> Task to carry out
When you reach a picture, skip it, and retype every line below exactly.

Image comparison data:
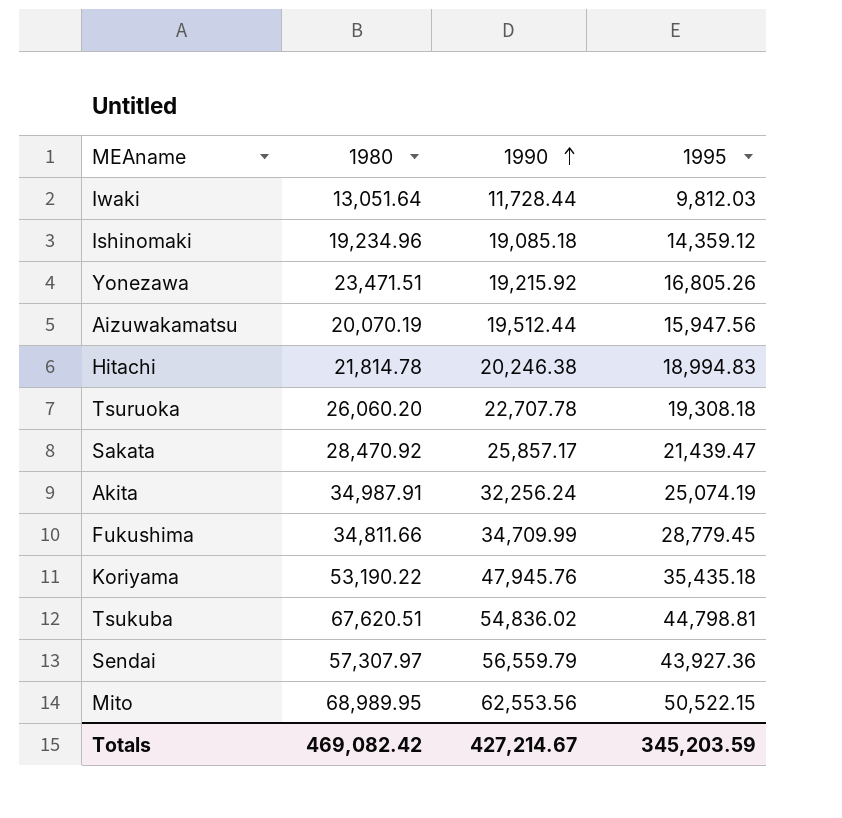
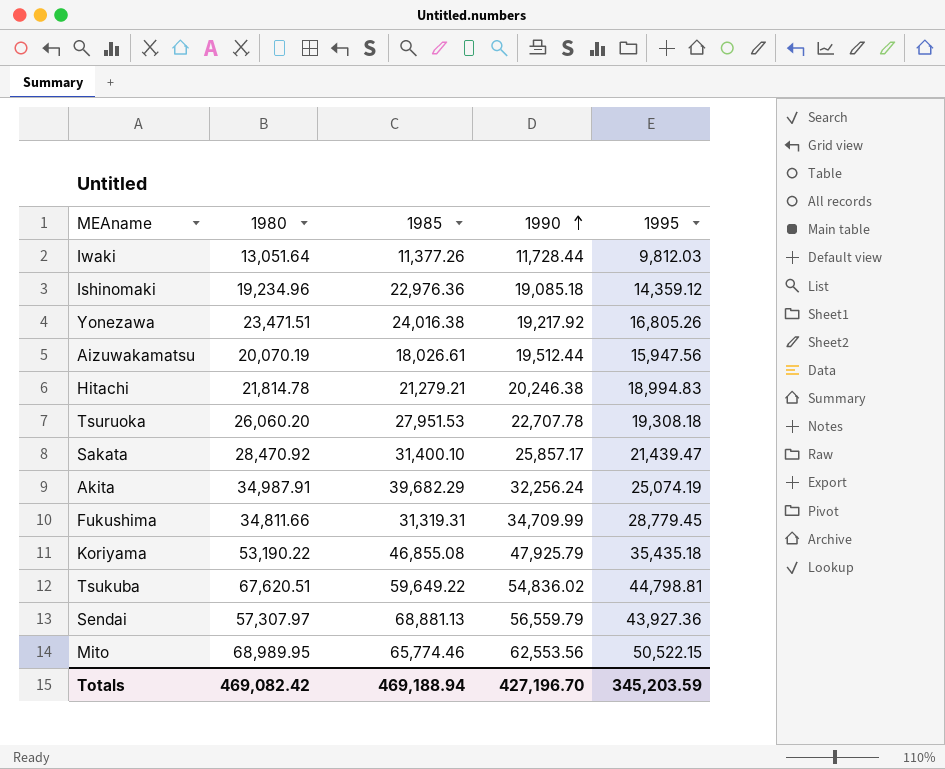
column 1985 | position: none -> 3
Yonezawa | 1990: 19,215.92 -> 19,217.92
Koriyama | 1990: 47,945.76 -> 47,925.79
Totals | 1990: 427,214.67 -> 427,196.70

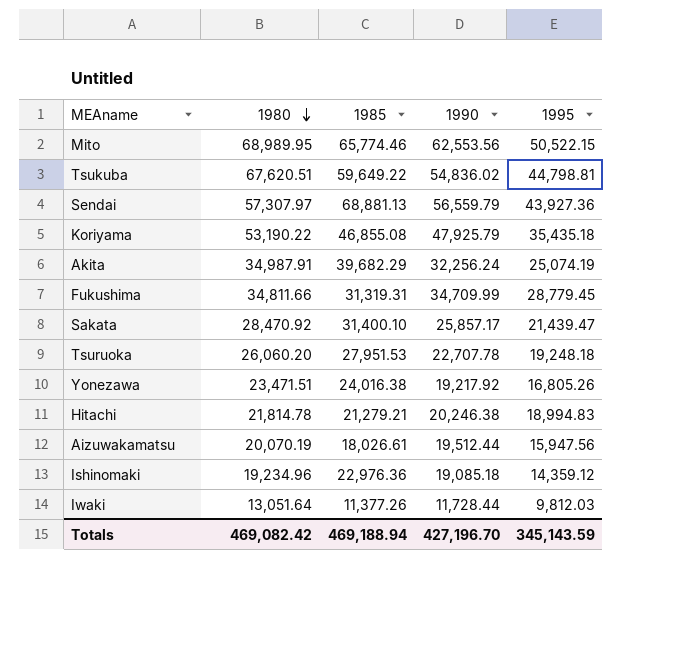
row order: 1990 ascending -> 1980 descending
Tsuruoka | 1995: 19,308.18 -> 19,248.18
Totals | 1995: 345,203.59 -> 345,143.59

> Written answer
column 1985 | position: none -> 3
Yonezawa | 1990: 19,215.92 -> 19,217.92
Koriyama | 1990: 47,945.76 -> 47,925.79
Totals | 1990: 427,214.67 -> 427,196.70

row order: 1990 ascending -> 1980 descending
Tsuruoka | 1995: 19,308.18 -> 19,248.18
Totals | 1995: 345,203.59 -> 345,143.59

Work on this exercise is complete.